[[ Stored data open ]]

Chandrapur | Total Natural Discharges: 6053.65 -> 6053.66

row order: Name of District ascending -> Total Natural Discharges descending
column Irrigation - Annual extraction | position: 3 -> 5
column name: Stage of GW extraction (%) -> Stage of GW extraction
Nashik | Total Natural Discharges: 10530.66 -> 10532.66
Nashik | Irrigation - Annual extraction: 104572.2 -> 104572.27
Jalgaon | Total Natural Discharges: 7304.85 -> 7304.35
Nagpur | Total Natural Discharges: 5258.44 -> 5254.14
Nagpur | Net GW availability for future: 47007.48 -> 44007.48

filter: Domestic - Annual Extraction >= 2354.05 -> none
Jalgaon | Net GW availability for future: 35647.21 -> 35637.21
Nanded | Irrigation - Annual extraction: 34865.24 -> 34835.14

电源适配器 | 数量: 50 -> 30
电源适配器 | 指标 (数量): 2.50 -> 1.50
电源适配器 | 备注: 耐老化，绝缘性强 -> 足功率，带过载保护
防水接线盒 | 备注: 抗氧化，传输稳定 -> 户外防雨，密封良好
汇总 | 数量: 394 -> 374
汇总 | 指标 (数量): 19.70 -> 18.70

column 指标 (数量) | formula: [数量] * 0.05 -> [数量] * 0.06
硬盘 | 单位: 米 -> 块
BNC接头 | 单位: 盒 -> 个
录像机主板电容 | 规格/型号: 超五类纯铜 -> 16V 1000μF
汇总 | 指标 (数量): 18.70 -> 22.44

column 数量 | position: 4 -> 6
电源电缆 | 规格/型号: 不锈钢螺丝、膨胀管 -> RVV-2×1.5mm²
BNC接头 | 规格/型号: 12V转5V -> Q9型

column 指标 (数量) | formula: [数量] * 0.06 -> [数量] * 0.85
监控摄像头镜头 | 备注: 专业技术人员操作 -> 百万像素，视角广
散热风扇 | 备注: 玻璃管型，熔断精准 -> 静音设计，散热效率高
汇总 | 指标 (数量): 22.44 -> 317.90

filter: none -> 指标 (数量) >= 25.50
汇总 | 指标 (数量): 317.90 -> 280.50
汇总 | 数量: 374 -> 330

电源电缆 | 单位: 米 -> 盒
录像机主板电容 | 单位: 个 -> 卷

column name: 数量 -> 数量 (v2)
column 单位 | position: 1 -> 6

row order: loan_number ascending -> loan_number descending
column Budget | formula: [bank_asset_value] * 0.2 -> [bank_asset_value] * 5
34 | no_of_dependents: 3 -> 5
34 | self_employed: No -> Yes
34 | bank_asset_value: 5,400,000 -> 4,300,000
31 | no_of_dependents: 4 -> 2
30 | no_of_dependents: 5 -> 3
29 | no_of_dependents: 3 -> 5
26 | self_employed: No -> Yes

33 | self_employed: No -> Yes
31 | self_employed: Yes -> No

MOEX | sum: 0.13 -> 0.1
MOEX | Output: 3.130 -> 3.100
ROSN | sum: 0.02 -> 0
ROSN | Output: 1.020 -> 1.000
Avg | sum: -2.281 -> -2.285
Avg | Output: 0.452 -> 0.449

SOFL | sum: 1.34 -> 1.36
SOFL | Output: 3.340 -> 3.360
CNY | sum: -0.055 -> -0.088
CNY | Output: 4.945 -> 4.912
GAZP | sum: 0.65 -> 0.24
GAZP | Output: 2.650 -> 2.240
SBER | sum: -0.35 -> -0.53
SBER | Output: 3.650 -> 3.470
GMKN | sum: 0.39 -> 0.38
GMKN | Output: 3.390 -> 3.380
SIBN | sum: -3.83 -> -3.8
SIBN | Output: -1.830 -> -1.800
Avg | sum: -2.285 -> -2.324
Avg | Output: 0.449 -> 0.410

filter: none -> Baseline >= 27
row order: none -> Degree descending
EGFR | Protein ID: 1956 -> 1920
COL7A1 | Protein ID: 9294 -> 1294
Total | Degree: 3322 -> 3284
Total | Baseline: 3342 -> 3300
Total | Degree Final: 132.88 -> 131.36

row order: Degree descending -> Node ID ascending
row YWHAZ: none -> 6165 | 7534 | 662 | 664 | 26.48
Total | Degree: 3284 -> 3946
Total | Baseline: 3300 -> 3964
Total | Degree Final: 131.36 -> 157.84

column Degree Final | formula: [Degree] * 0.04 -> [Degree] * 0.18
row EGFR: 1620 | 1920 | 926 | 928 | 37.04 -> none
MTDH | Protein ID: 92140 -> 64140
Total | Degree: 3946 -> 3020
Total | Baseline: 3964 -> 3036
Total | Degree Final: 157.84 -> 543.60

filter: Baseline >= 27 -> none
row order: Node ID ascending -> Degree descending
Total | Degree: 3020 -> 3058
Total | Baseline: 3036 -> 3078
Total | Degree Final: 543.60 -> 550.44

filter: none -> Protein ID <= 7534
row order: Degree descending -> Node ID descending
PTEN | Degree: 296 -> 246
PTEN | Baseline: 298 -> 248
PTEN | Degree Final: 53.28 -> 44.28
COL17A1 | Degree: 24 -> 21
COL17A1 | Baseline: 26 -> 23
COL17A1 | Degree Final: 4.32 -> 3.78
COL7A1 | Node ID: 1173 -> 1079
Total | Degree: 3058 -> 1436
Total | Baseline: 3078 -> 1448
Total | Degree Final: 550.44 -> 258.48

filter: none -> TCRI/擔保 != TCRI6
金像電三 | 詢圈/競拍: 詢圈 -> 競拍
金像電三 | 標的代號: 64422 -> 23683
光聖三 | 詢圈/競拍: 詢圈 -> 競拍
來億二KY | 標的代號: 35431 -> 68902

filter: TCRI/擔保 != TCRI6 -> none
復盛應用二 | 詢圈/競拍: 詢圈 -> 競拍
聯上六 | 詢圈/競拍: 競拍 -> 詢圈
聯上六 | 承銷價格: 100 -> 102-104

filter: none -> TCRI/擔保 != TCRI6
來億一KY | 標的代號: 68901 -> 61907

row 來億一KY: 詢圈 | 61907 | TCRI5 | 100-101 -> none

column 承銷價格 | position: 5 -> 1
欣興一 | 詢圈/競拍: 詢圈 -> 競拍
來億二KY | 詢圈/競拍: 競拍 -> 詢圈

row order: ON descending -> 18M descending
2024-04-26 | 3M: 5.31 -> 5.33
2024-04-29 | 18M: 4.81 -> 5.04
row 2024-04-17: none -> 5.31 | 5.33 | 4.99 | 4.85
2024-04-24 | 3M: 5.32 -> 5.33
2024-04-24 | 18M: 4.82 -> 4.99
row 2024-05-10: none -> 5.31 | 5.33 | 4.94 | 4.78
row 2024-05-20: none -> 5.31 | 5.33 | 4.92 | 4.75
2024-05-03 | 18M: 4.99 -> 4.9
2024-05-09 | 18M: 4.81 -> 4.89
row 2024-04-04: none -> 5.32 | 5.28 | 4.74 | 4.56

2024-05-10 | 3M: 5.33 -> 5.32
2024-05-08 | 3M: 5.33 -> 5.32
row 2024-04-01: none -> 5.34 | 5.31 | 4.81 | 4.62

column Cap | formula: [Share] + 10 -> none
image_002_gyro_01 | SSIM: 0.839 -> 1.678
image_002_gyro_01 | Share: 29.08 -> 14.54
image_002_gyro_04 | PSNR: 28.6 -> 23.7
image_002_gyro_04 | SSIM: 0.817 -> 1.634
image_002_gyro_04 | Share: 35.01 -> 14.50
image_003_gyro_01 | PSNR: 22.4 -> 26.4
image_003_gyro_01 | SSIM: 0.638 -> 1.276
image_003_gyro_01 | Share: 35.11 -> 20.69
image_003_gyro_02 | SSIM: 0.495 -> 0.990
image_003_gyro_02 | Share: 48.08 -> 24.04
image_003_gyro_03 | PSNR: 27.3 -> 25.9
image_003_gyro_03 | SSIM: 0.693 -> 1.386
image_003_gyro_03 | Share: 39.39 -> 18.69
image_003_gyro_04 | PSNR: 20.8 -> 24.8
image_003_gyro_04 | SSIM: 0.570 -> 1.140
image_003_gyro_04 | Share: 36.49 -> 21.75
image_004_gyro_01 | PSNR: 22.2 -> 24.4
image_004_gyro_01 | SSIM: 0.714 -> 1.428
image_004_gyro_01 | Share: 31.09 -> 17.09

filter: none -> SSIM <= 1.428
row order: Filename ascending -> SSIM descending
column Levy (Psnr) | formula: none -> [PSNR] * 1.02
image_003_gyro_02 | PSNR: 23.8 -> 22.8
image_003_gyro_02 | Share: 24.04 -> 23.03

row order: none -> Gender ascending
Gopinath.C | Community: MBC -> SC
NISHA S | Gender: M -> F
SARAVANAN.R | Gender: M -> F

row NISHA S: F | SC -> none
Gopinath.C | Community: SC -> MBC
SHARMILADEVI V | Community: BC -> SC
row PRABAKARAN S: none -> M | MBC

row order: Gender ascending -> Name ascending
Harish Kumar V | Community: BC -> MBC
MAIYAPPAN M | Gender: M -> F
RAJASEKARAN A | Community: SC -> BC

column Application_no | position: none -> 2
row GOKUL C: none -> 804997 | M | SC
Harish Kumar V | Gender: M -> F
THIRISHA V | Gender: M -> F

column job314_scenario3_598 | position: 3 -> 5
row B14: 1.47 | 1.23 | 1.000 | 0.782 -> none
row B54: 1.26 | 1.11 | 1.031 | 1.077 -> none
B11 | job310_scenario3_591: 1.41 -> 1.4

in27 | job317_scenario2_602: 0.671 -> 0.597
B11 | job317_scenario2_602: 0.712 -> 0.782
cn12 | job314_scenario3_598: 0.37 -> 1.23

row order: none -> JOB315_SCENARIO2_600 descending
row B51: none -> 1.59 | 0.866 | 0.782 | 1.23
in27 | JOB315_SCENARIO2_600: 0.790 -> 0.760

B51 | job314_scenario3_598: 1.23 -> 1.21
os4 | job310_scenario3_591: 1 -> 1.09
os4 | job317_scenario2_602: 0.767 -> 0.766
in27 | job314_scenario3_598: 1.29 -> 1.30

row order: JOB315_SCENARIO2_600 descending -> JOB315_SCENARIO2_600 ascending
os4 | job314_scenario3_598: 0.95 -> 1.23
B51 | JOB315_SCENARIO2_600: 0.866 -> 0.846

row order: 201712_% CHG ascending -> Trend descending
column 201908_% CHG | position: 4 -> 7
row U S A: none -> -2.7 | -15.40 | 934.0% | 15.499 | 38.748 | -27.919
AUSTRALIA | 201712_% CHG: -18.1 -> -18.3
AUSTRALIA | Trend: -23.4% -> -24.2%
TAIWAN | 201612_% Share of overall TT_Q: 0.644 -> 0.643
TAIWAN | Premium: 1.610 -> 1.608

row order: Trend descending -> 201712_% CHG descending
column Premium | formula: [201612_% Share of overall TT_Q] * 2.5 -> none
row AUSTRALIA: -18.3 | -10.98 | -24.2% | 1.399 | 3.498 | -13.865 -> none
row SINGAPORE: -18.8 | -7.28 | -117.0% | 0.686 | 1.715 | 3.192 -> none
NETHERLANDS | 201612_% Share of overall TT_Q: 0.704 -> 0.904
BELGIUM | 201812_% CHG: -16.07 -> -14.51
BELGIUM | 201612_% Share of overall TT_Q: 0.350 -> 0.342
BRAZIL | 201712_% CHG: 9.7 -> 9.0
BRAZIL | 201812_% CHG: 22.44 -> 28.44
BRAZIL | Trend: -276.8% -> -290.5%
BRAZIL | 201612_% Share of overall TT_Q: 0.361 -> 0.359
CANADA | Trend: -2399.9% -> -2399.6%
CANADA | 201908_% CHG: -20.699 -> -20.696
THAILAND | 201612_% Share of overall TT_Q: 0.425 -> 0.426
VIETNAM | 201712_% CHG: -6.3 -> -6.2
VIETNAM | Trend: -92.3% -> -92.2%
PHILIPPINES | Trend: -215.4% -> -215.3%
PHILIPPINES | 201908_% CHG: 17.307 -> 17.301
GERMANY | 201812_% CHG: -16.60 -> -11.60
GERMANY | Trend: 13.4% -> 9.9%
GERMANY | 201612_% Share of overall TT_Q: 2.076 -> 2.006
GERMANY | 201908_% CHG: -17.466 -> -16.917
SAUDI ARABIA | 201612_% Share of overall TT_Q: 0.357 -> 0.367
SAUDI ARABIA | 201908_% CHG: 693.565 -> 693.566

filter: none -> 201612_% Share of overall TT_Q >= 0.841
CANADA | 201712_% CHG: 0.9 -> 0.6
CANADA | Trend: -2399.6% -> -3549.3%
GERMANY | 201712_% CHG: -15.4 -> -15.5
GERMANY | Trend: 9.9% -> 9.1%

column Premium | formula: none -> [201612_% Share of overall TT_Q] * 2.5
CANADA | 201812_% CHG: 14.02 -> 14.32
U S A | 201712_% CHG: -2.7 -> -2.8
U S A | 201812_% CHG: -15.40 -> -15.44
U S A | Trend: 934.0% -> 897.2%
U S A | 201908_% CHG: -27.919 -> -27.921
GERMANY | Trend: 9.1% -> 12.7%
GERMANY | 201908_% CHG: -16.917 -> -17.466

[[ Stored data closed ]]

Work to complete. Word for word, reproduce the lines of the listing from the first one through the line containing "MOEX | sum: 0.13 -> 0.1", and no more.

Exercise answer.
Chandrapur | Total Natural Discharges: 6053.65 -> 6053.66

row order: Name of District ascending -> Total Natural Discharges descending
column Irrigation - Annual extraction | position: 3 -> 5
column name: Stage of GW extraction (%) -> Stage of GW extraction
Nashik | Total Natural Discharges: 10530.66 -> 10532.66
Nashik | Irrigation - Annual extraction: 104572.2 -> 104572.27
Jalgaon | Total Natural Discharges: 7304.85 -> 7304.35
Nagpur | Total Natural Discharges: 5258.44 -> 5254.14
Nagpur | Net GW availability for future: 47007.48 -> 44007.48

filter: Domestic - Annual Extraction >= 2354.05 -> none
Jalgaon | Net GW availability for future: 35647.21 -> 35637.21
Nanded | Irrigation - Annual extraction: 34865.24 -> 34835.14

电源适配器 | 数量: 50 -> 30
电源适配器 | 指标 (数量): 2.50 -> 1.50
电源适配器 | 备注: 耐老化，绝缘性强 -> 足功率，带过载保护
防水接线盒 | 备注: 抗氧化，传输稳定 -> 户外防雨，密封良好
汇总 | 数量: 394 -> 374
汇总 | 指标 (数量): 19.70 -> 18.70

column 指标 (数量) | formula: [数量] * 0.05 -> [数量] * 0.06
硬盘 | 单位: 米 -> 块
BNC接头 | 单位: 盒 -> 个
录像机主板电容 | 规格/型号: 超五类纯铜 -> 16V 1000μF
汇总 | 指标 (数量): 18.70 -> 22.44

column 数量 | position: 4 -> 6
电源电缆 | 规格/型号: 不锈钢螺丝、膨胀管 -> RVV-2×1.5mm²
BNC接头 | 规格/型号: 12V转5V -> Q9型

column 指标 (数量) | formula: [数量] * 0.06 -> [数量] * 0.85
监控摄像头镜头 | 备注: 专业技术人员操作 -> 百万像素，视角广
散热风扇 | 备注: 玻璃管型，熔断精准 -> 静音设计，散热效率高
汇总 | 指标 (数量): 22.44 -> 317.90

filter: none -> 指标 (数量) >= 25.50
汇总 | 指标 (数量): 317.90 -> 280.50
汇总 | 数量: 374 -> 330

电源电缆 | 单位: 米 -> 盒
录像机主板电容 | 单位: 个 -> 卷

column name: 数量 -> 数量 (v2)
column 单位 | position: 1 -> 6

row order: loan_number ascending -> loan_number descending
column Budget | formula: [bank_asset_value] * 0.2 -> [bank_asset_value] * 5
34 | no_of_dependents: 3 -> 5
34 | self_employed: No -> Yes
34 | bank_asset_value: 5,400,000 -> 4,300,000
31 | no_of_dependents: 4 -> 2
30 | no_of_dependents: 5 -> 3
29 | no_of_dependents: 3 -> 5
26 | self_employed: No -> Yes

33 | self_employed: No -> Yes
31 | self_employed: Yes -> No

MOEX | sum: 0.13 -> 0.1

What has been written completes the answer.